▸ **EXERCISE OBJECTIVE**
The listing below holds pictures; exclude them. Return exactly the lines from the one with "- ./test-cache/ --force --one-shot" through the one with "- A process".

= = =

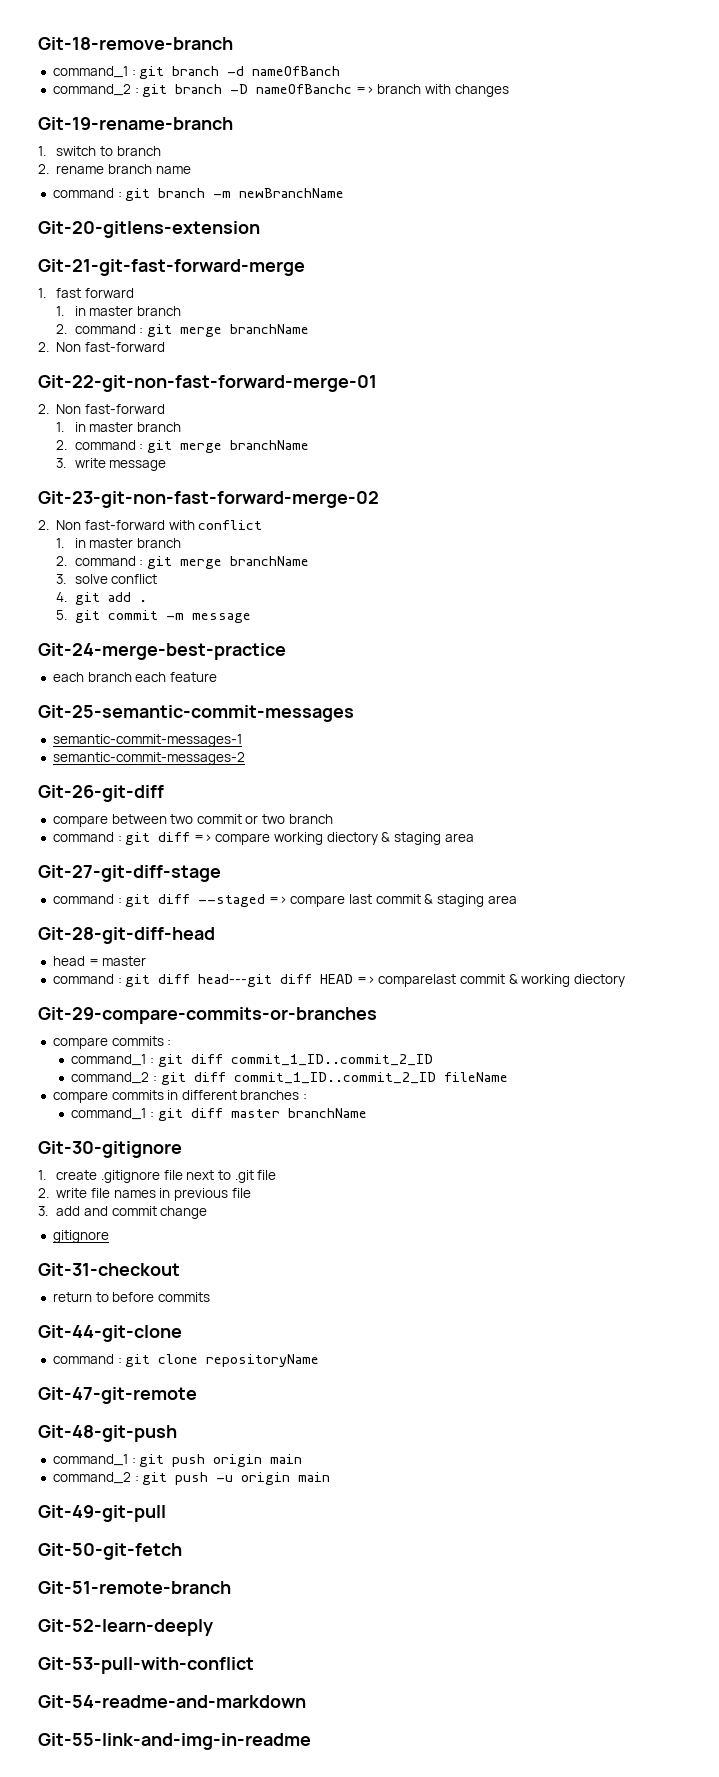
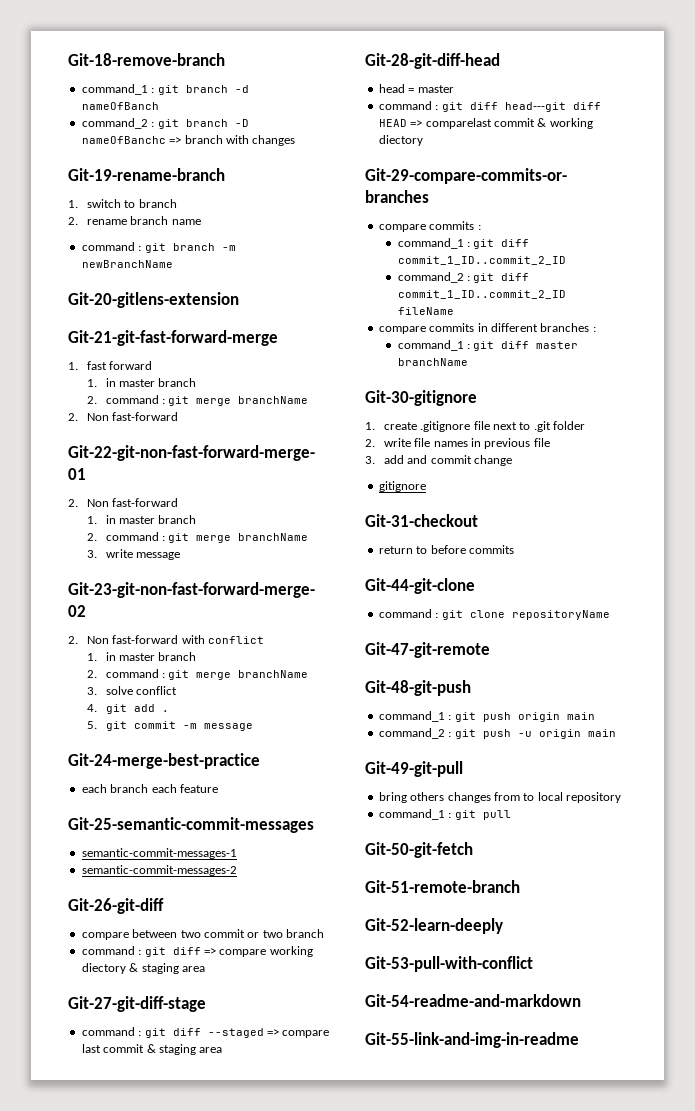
- 1. create .gitignore file next to .git file
+ 1. create .gitignore file next to .git folder
+ bring others changes from to local repository
+ command_1 : git pull

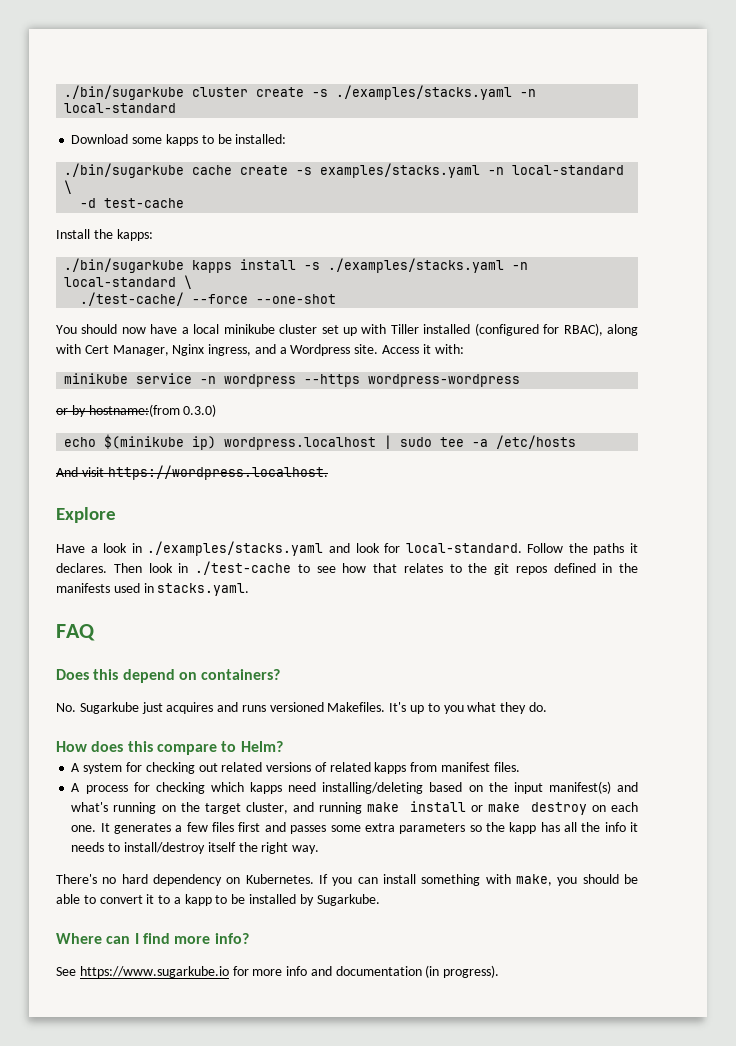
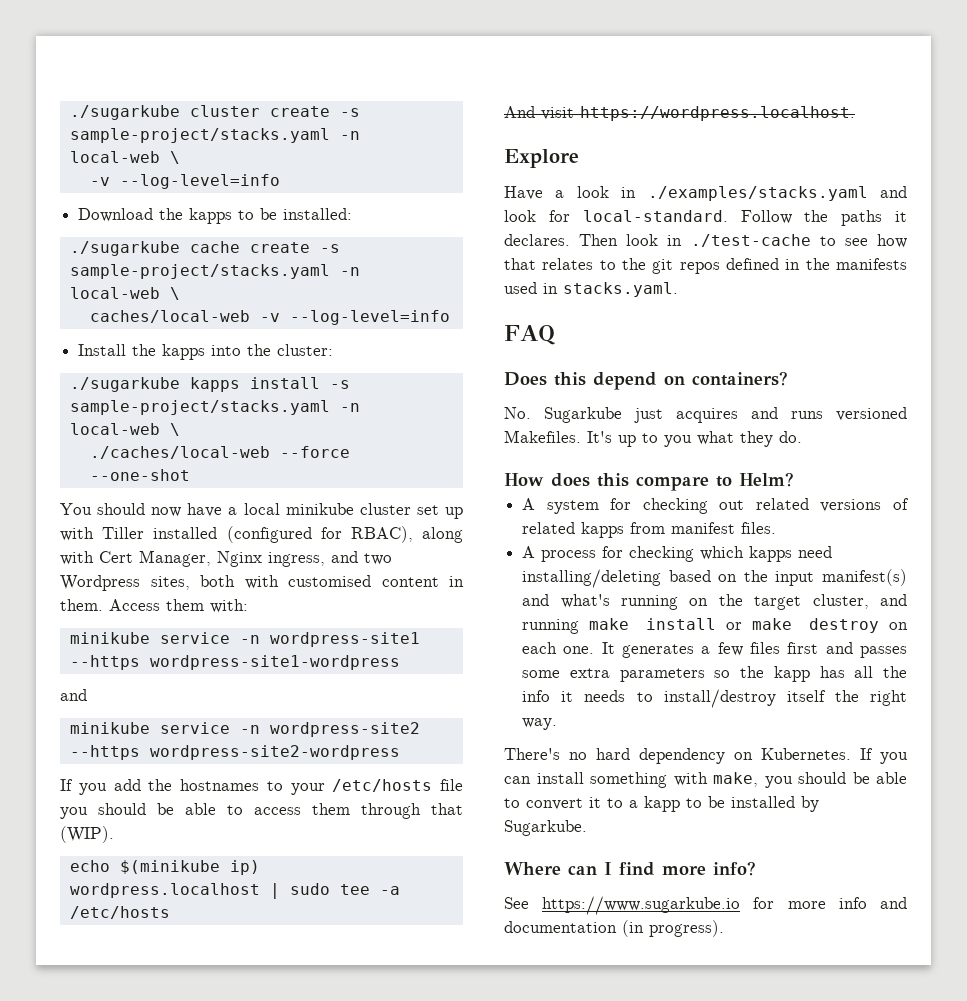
- ./bin/sugarkube cluster create -s ./examples/stacks.yaml -n local-standard
+ ./sugarkube cluster create -s sample-project/stacks.yaml -n local-web \
+ -v --log-level=info
- Download some kapps to be installed:
+ Download the kapps to be installed:
- ./bin/sugarkube cache create -s examples/stacks.yaml -n local-standard \
- -d test-cache
- Install the kapps:
- ./bin/sugarkube kapps install -s ./examples/stacks.yaml -n local-standard \
- ./test-cache/ --force --one-shot
+ ./sugarkube cache create -s sample-project/stacks.yaml -n local-web \
+ caches/local-web -v --log-level=info
+ Install the kapps into the cluster:
+ ./sugarkube kapps install -s sample-project/stacks.yaml -n local-web \
+ ./caches/local-web --force --one-shot
- You should now have a local minikube cluster set up with Tiller installed (configured for RBAC), along with Cert Manager, Nginx ingress, and a Wordpress site. Access it with:
- minikube service -n wordpress --https wordpress-wordpress
- or by hostname:(from 0.3.0)
+ You should now have a local minikube cluster set up with Tiller installed (configured for RBAC), along with Cert Manager, Nginx ingress, and two Wordpress sites, both with customised content in them. Access them with:
+ minikube service -n wordpress-site1 --https wordpress-site1-wordpress
+ and
+ minikube service -n wordpress-site2 --https wordpress-site2-wordpress
+ If you add the hostnames to your /etc/hosts file you should be able to access them through that (WIP).

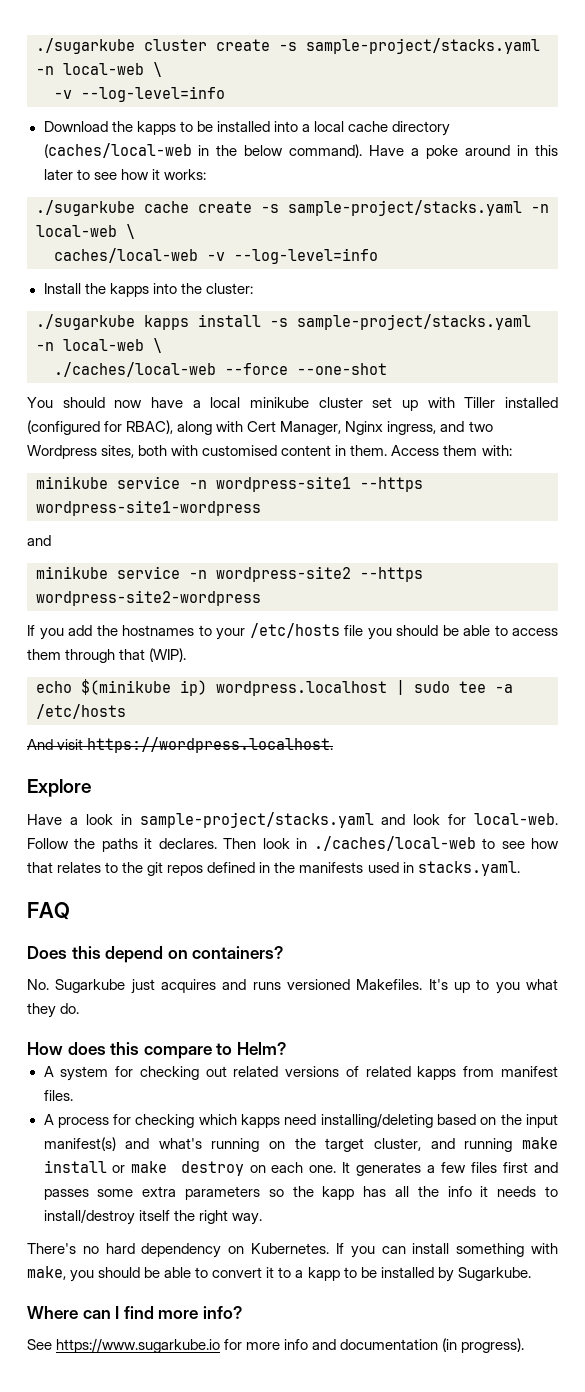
- Download the kapps to be installed:
+ Download the kapps to be installed into a local cache directory (caches/local-web in the below command). Have a poke around in this later to see how it works:
- Have a look in ./examples/stacks.yaml and look for local-standard.
+ Have a look in sample-project/stacks.yaml and look for local-web.
- Then look in ./test-cache to see how that relates to the git repos defined in the manifests used in stacks.yaml.
+ Then look in ./caches/local-web to see how that relates to the git repos defined in the manifests used in stacks.yaml.

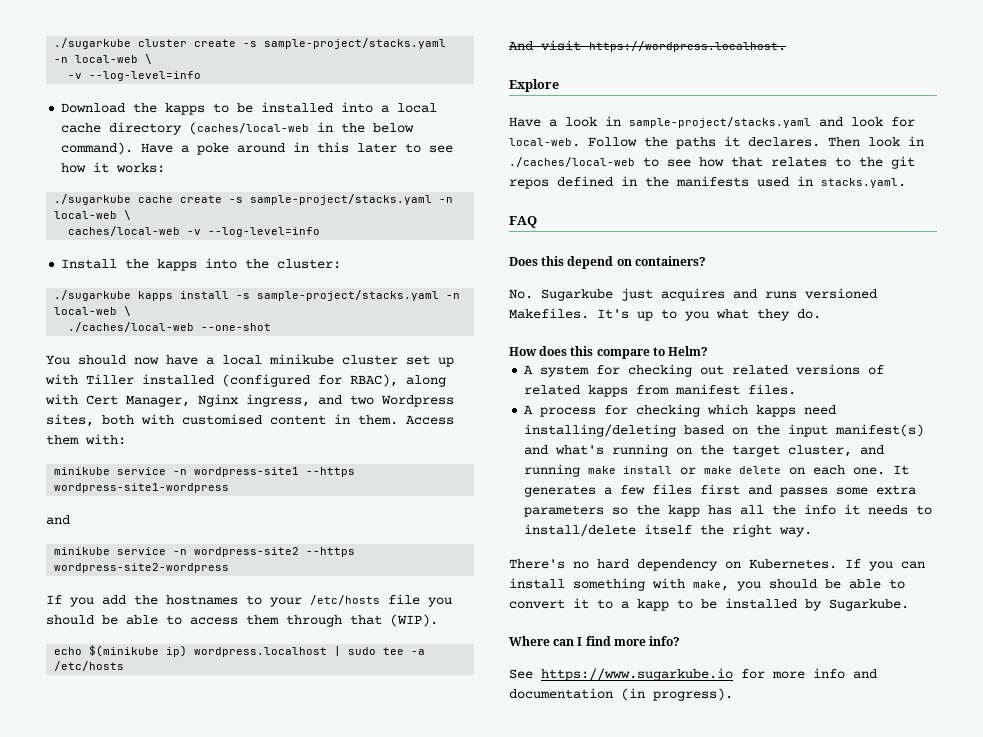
- ./caches/local-web --force --one-shot
+ ./caches/local-web --one-shot
- A process for checking which kapps need installing/deleting based on the input manifest(s) and what's running on the target cluster, and running make install or make destroy on each one.
+ A process for checking which kapps need installing/deleting based on the input manifest(s) and what's running on the target cluster, and running make install or make delete on each one.
- It generates a few files first and passes some extra parameters so the kapp has all the info it needs to install/destroy itself the right way.
+ It generates a few files first and passes some extra parameters so the kapp has all the info it needs to install/delete itself the right way.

= = =

▸ **COMPLETED TASK**
- ./test-cache/ --force --one-shot
+ ./sugarkube cache create -s sample-project/stacks.yaml -n local-web \
+ caches/local-web -v --log-level=info
+ Install the kapps into the cluster:
+ ./sugarkube kapps install -s sample-project/stacks.yaml -n local-web \
+ ./caches/local-web --force --one-shot
- You should now have a local minikube cluster set up with Tiller installed (configured for RBAC), along with Cert Manager, Nginx ingress, and a Wordpress site. Access it with:
- minikube service -n wordpress --https wordpress-wordpress
- or by hostname:(from 0.3.0)
+ You should now have a local minikube cluster set up with Tiller installed (configured for RBAC), along with Cert Manager, Nginx ingress, and two Wordpress sites, both with customised content in them. Access them with:
+ minikube service -n wordpress-site1 --https wordpress-site1-wordpress
+ and
+ minikube service -n wordpress-site2 --https wordpress-site2-wordpress
+ If you add the hostnames to your /etc/hosts file you should be able to access them through that (WIP).

- Download the kapps to be installed:
+ Download the kapps to be installed into a local cache directory (caches/local-web in the below command). Have a poke around in this later to see how it works:
- Have a look in ./examples/stacks.yaml and look for local-standard.
+ Have a look in sample-project/stacks.yaml and look for local-web.
- Then look in ./test-cache to see how that relates to the git repos defined in the manifests used in stacks.yaml.
+ Then look in ./caches/local-web to see how that relates to the git repos defined in the manifests used in stacks.yaml.

- ./caches/local-web --force --one-shot
+ ./caches/local-web --one-shot
- A process for checking which kapps need installing/deleting based on the input manifest(s) and what's running on the target cluster, and running make install or make destroy on each one.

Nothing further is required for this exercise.